Chacun sait que, pour germer de façon convenable, les
graines mises en terre doivent avoir un excellent pouvoir germinatif et
recevoir en outre les principes nutritifs nécessaires, de la chaleur et de
l'humidité à doses convenables. C'est, en effet, plus particulièrement grâce à ces
deux derniers facteurs que les semences livrées au sol entrent doucement en
végétation, pour ne laisser sortir leurs toutes premières feuilles qu'après un
temps qui varie selon les espèces et selon la température même du moment. Mais
il n'est pas nécessairement obligatoire que cette germination s'accomplisse
dans le sol même qui sera plus tard le support nourricier des plantes. Placées
dans un milieu au degré de chaleur convenable et dans une humidité suffisante,
les graines de semences germent beaucoup plus vite, mieux et plus
régulièrement.
Pratique de la prégermination.
— Nous envisagerons le cas des graines et le cas des
tubercules (pommes de terre).
1° Cas des graines soumises à la prégermination.
— On utilisera un récipient quelconque, d'ouverture
assez large, un pot de fleurs par exemple, dans lequel on placera les graines en
les humectant convenablement. Quotidiennement, on remuera en opérant doucement
et, si le besoin se fait sentir, on mouillera à nouveau, afin d'assurer
constamment le degré d'humidité nécessaire, sans toutefois exagérer, pour
éviter que les graines ne s'agglomèrent, bien que l'on ait pris la précaution
de les semer clairement. Le récipient est alors recouvert d'une feuille de
verre ou de carton, ou d'une planchette légère, et il est placé près d'une
source de chaleur : fourneau de la cuisine ou, même, sur un radiateur de
chauffage central. La germination se fait alors très rapidement, mais il est
nécessaire de surveiller de très près l'opération et, dès que les germes ou
radicelles apparaîtront, on peut alors semer.

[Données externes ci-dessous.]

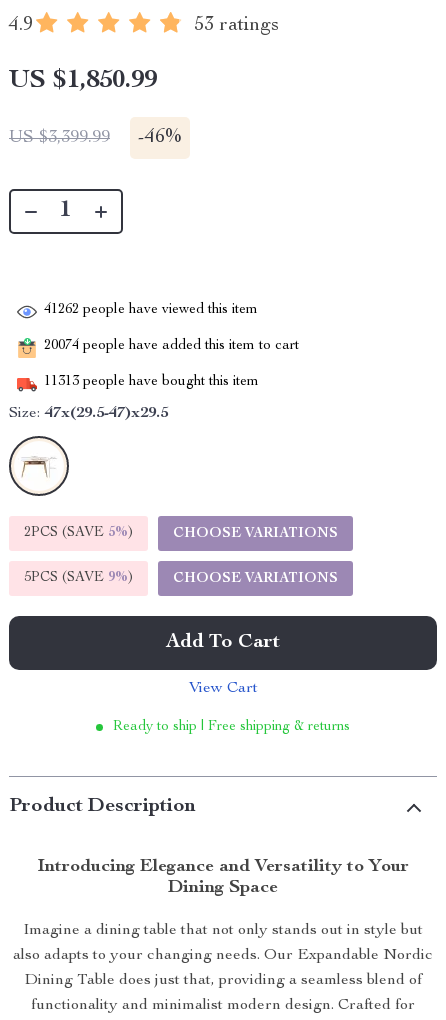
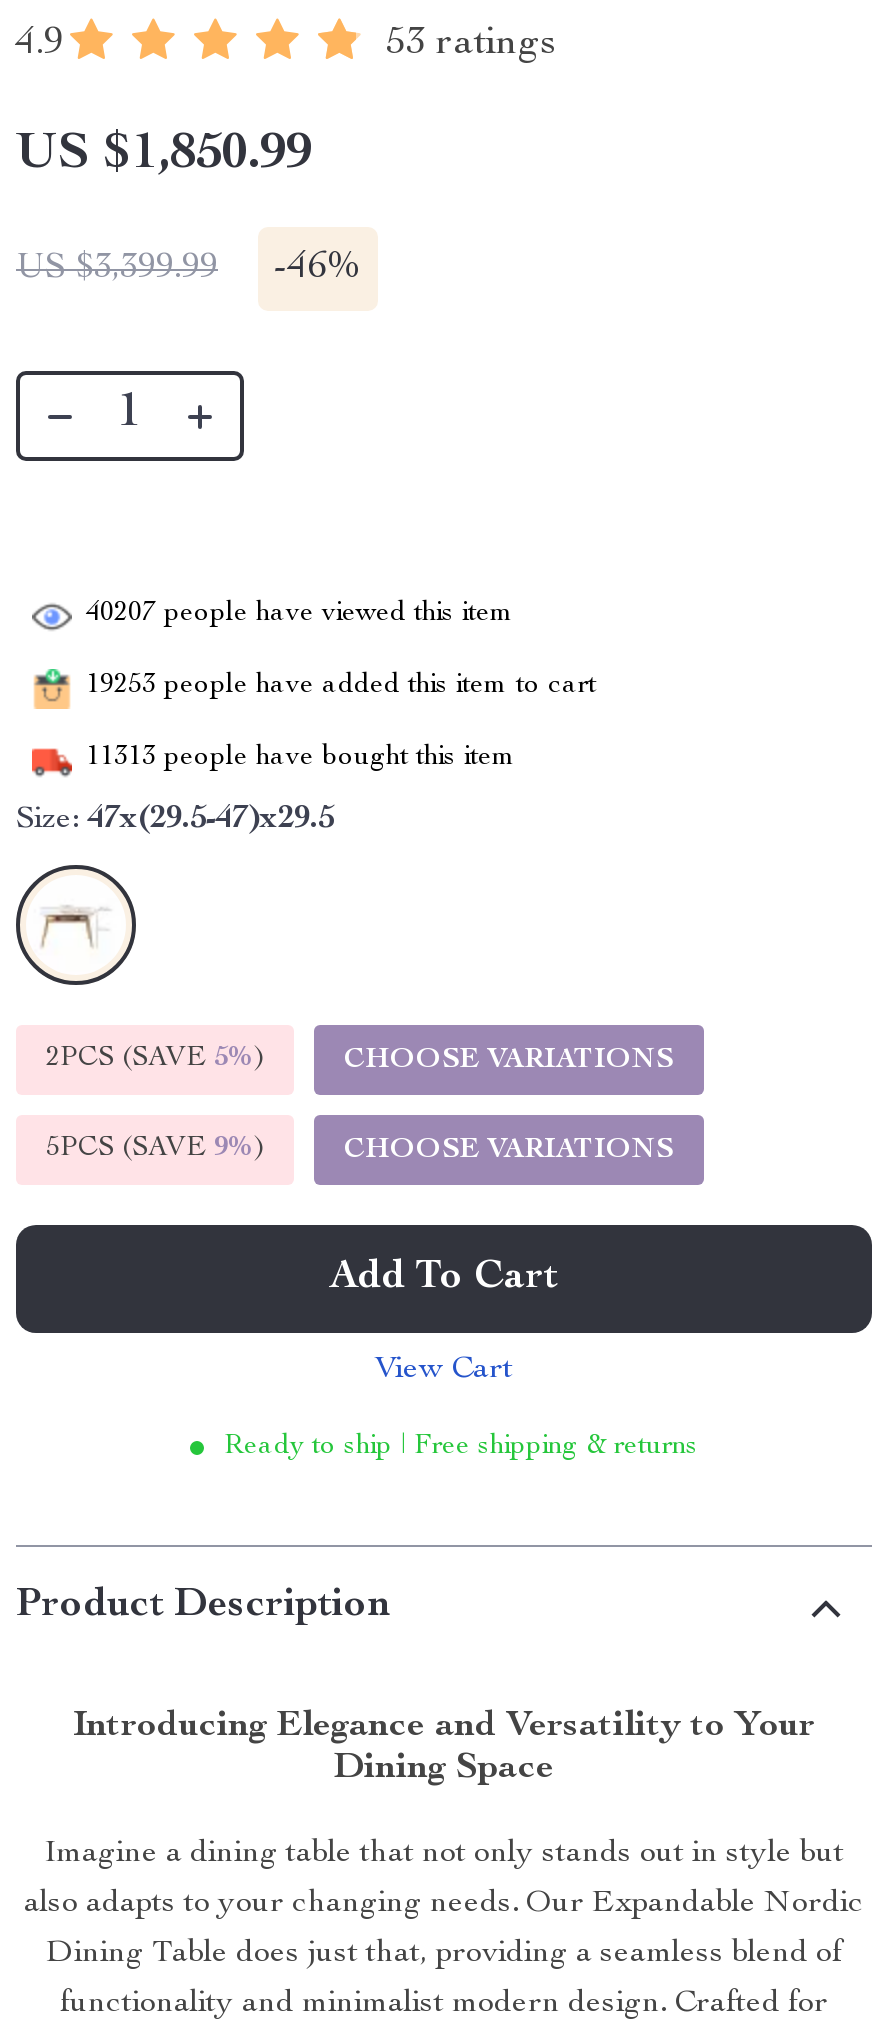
- 41262 people have viewed this item
+ 40207 people have viewed this item

- 20074 people have added this item to cart
+ 19253 people have added this item to cart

Quelles graines soumettre à la prégermination ?
— On laissera évidemment de côté les graines à germination
rapide et à végétation de peu de durée, telles que radis, laitue, etc. Par
contre, celles à germination lente : céleri, cornichon, carotte,
aubergine, piment, etc., ou celles dont la germination est capricieuse :
mâche, melon, etc., profiteront au maximum de cette pratique des plus
recommandable et des plus avantageuse : le procédé permet le semis en
pleine terre à une époque, surtout au printemps, où il ne réussirait guère, car
la terre serait encore trop froide pour de telles plantes. Au surplus, il évite
l'emploi d'une couche parce que, précisément, il est possible de semer plus
tard.
Pour les graines appelées à donner des racines consommables,
une certaine prudence s'impose : il faut semer dès que les graines prégermées
commencent à éclater. À cet effet, on peut modifier comme suit la pratique de
l'opération : persiller les graines, c'est-à-dire les frotter entre les
mains pour casser les petits crochets, les mélanger intimement à du sable fin
ou de la terre finement tamisée et humidifier convenablement le mélange, qui
sera alors placé près de la source de chaleur tiède.

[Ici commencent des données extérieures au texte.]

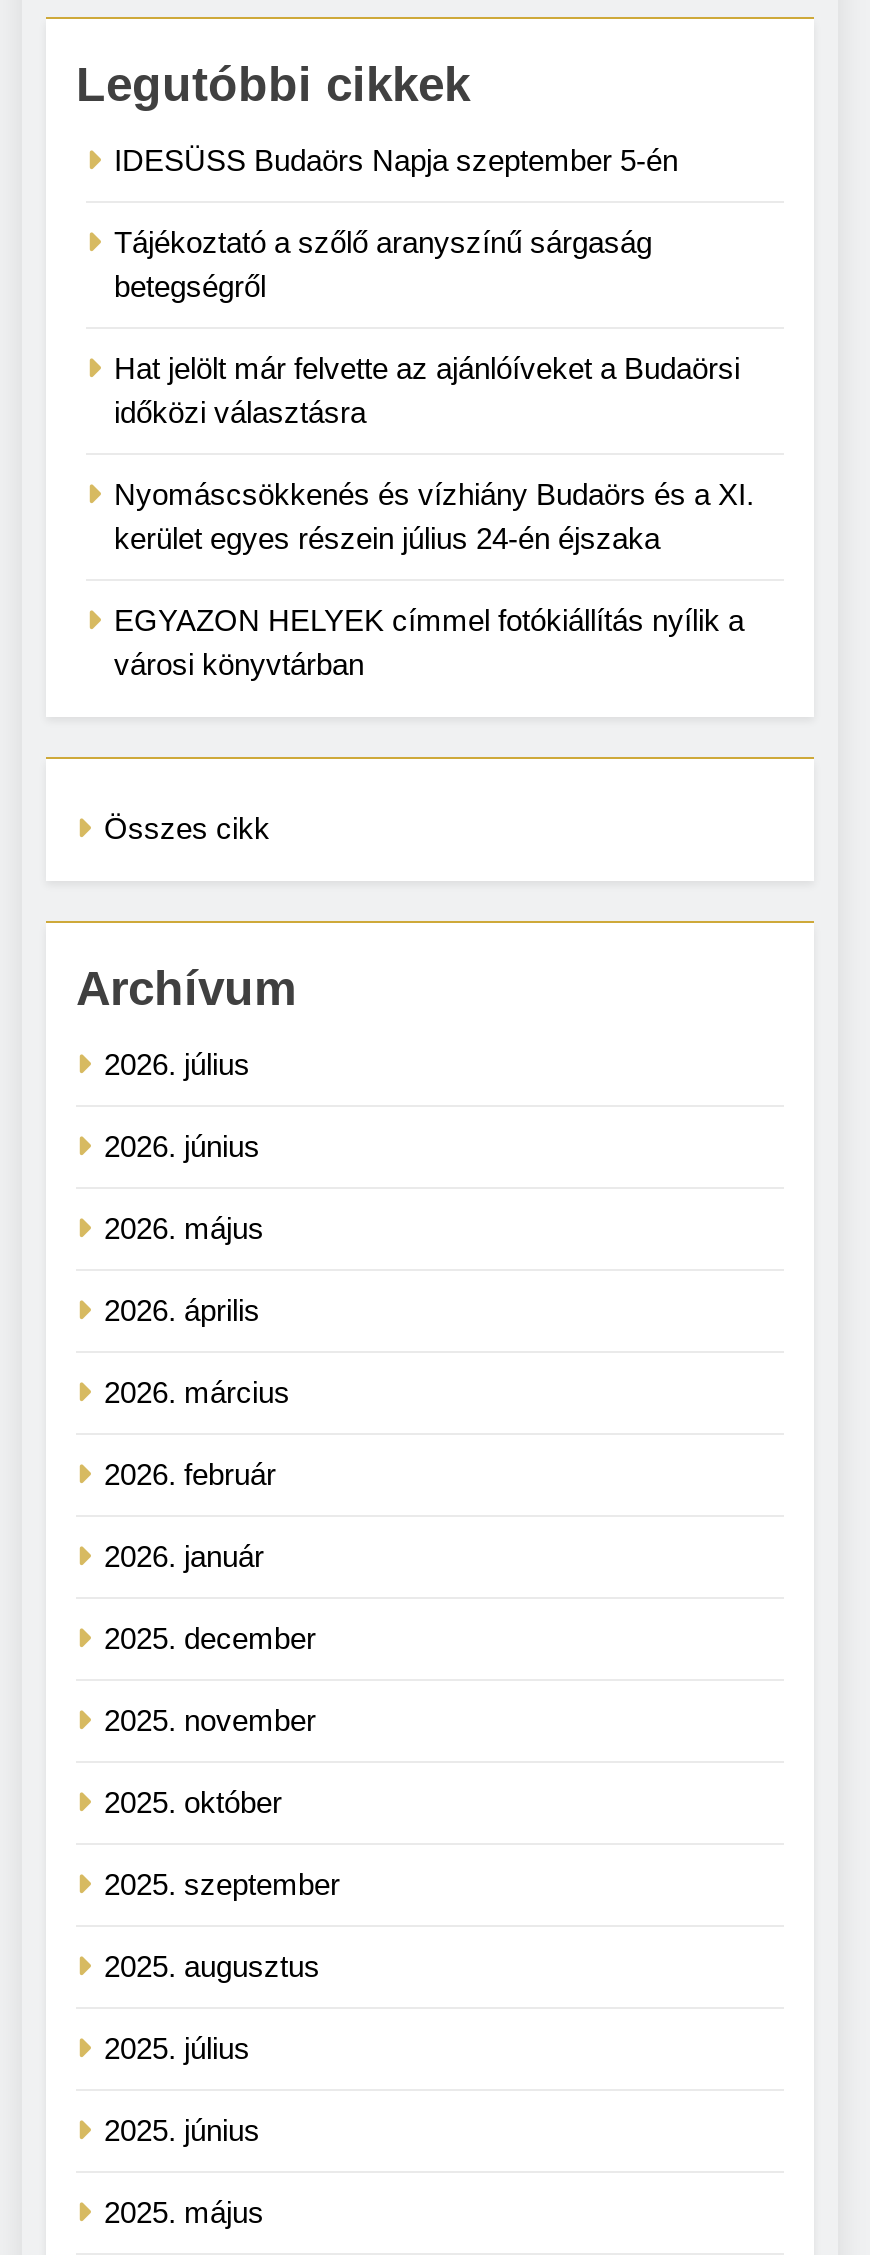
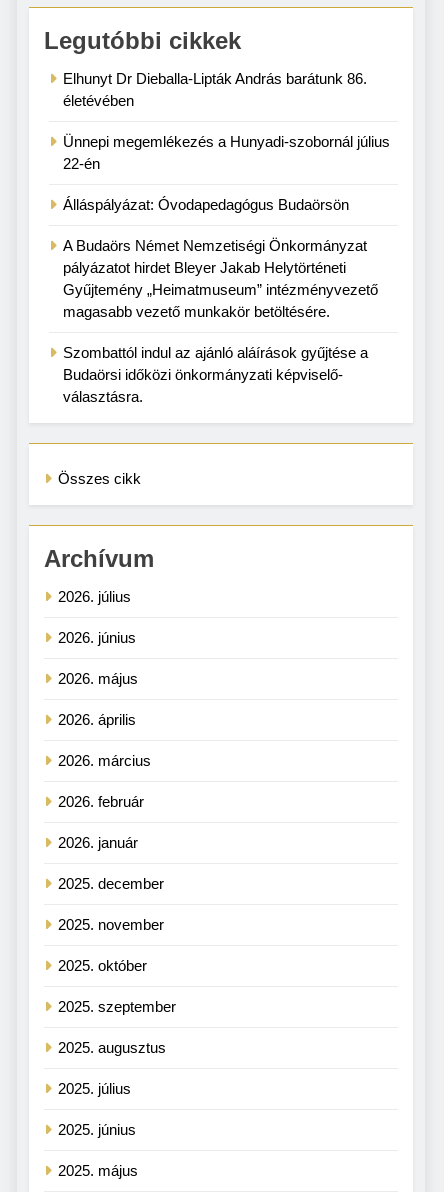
- IDESÜSS Budaörs Napja szeptember 5-én
+ Elhunyt Dr Dieballa-Lipták András barátunk 86.
+ életévében

- Tájékoztató a szőlő aranyszínű sárgaság
- betegségről
+ Ünnepi megemlékezés a Hunyadi-szobornál július
+ 22-én

- Hat jelölt már felvette az ajánlóíveket a Budaörsi
- időközi választásra
+ Álláspályázat: Óvodapedagógus Budaörsön

- Nyomáscsökkenés és vízhiány Budaörs és a XI.
- kerület egyes részein július 24-én éjszaka
+ A Budaörs Német Nemzetiségi Önkormányzat
+ pályázatot hirdet Bleyer Jakab Helytörténeti
+ Gyűjtemény „Heimatmuseum” intézményvezető
+ magasabb vezető munkakör betöltésére.

- EGYAZON HELYEK címmel fotókiállítás nyílik a
- városi könyvtárban
+ Szombattól indul az ajánló aláírások gyűjtése a
+ Budaörsi időközi önkormányzati képviselő-
+ választásra.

Il sera indispensable de préparer le carré de terrain à
ensemencer quelque temps à l'avance, dix à quinze jours. Bêcher, enfouir fumier
ou engrais approprié, ratisser et arroser copieusement : dans quelques
jours, une levée drue de mauvaises herbes apparaîtra ; donner alors un
vigoureux coup de sarcloir ou de binette et laisser sécher le carré après avoir
procédé soigneusement à l'enlèvement de ces mauvaises herbes. Semer alors les
graines, dont on aura assuré au préalable la germination, et, trois ou quatre
jours après, les semences les plus capricieuses ou les plus coriaces auront
complètement levé et l'herbe ne poussera que très peu au lieu d'infester et
d'étouffer les semis, d'où une économie de temps, de patience et de peine.

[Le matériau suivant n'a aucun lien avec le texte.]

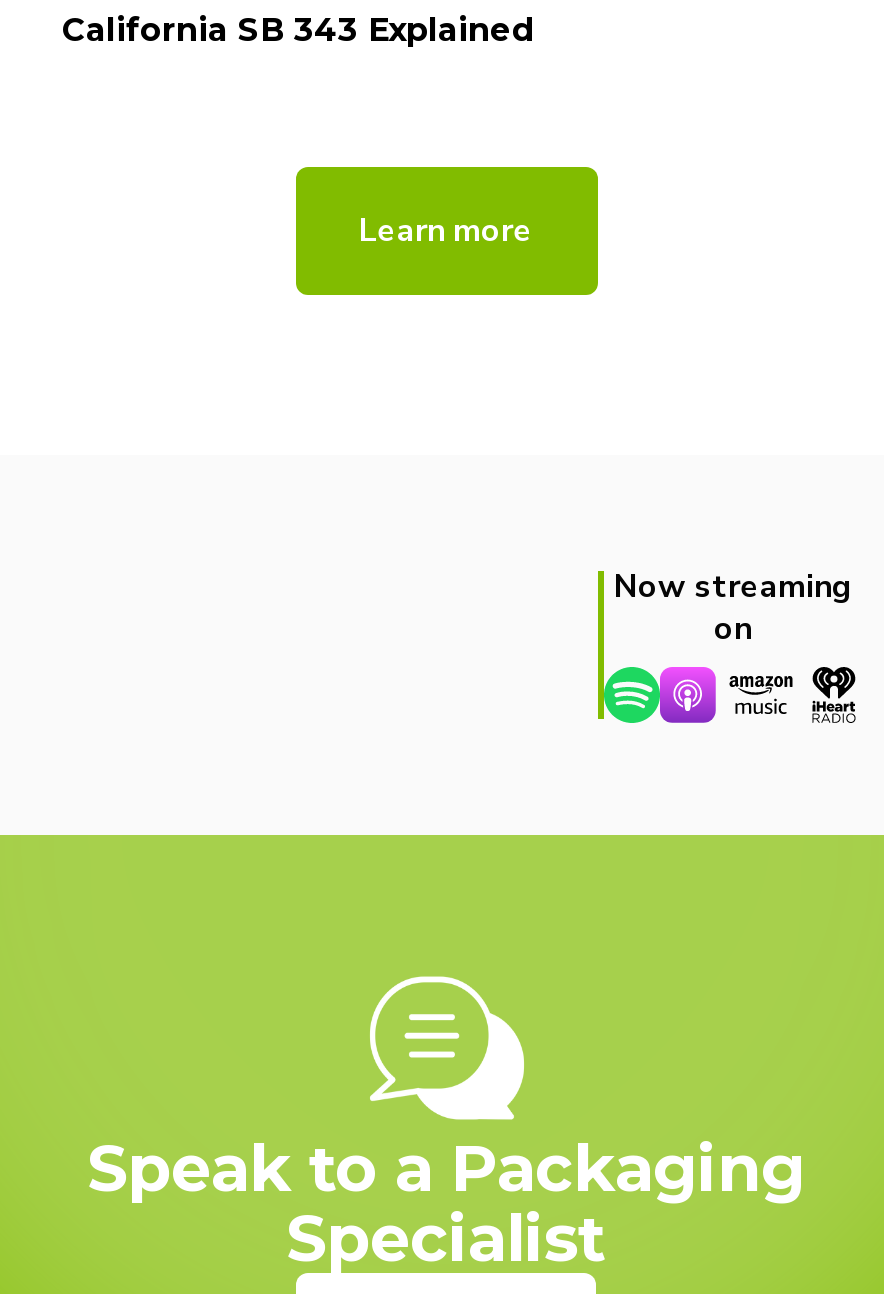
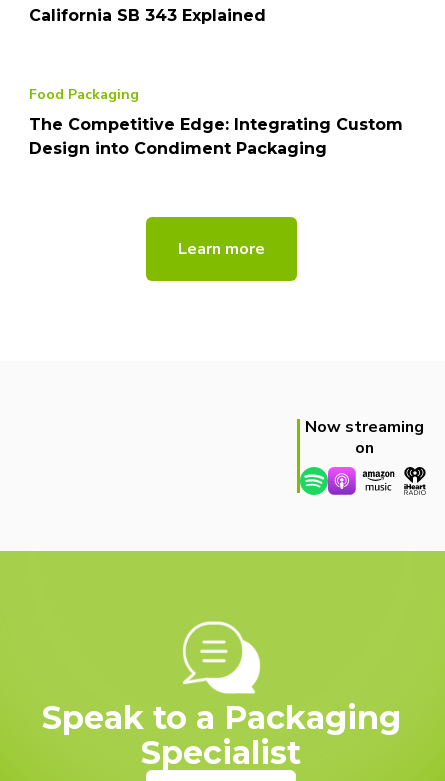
+ Food Packaging
+ The Competitive Edge: Integrating Custom
+ Design into Condiment Packaging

Enfin les graines, restant de cette manière beaucoup moins longtemps en terre,
risquent moins d'être attaquées par les insectes, par les limaces, ou d'être
détruites par les intempéries.
2° Cas des tubercules prégermés : pommes de terre.
— Des expériences réalisées au cours de l'année écoulée
en grande culture à l'aide de plants prégermés ont donné, malgré des conditions
atmosphériques peu favorables, une longue période de sécheresse en particulier,
d'excellents résultats : un champ d'une superficie d'un hectare a été
planté en « Gloria » après un simple apport de fumier ; 40.000
pieds environ ont été plantés et le rendement fut de 800 grammes à un kilo par
pied, ce qui donne une récolte de 32 à 35 tonnes à l'hectare. C'est là un
résultat plus que satisfaisant pour l'année écoulée. Mais, avec des conditions
atmosphériques plus favorables, on eût atteint certainement 50 tonnes à
l'hectare. Et, avec un meilleur apport de fumier et d'engrais chimiques, on eu
eût également un plus fort rendement.
Chacun de nous a pu observer la filosité de la pomme
de terre qui se manifeste de la façon suivante : les yeux fournissent des
pousses grêles, évoluant en filaments pâles, atteignant de deux à trois
centimètres de longueur. Parfois apparaissent également de petits tubercules à
la base même des écailles. Lorsque des tiges aériennes sont constituées — fait
relativement rare, — elles demeurent grêles, souffreteuses, elles se
dessèchent sans émettre de tubercules ou elles en forment, mais en très petit
nombre et de dimensions fort réduites.
Pour éviter les conséquences de la filosité, pour avoir de
beaux pieds de pommes de terre à fort rendement, pour récolter plus tôt, il est
nécessaire de planter des tubercules ayant subi une germination préalable.
Pratique de l’opération.
— Les tubercules de la grosseur d'un œuf moyen seront
rangés, les germes en haut, côte à côte, ou à touche-touche sur une petite
clayette portative facile à fabriquer. On empile les clayettes les unes
au-dessus des autres et on les place dans un local sec, où il ne gèle pas, et
peu éclairé. Ainsi il se forme des germes courts et trapus. Lors de la
plantation, il y aura lieu de rejeter tous les tubercules mâles, c'est-à-dire
stériles : on les reconnaît aisément à leurs yeux, qui restent inertes ou
qui ne donnent naissance qu'à des germes filiformes et non viables.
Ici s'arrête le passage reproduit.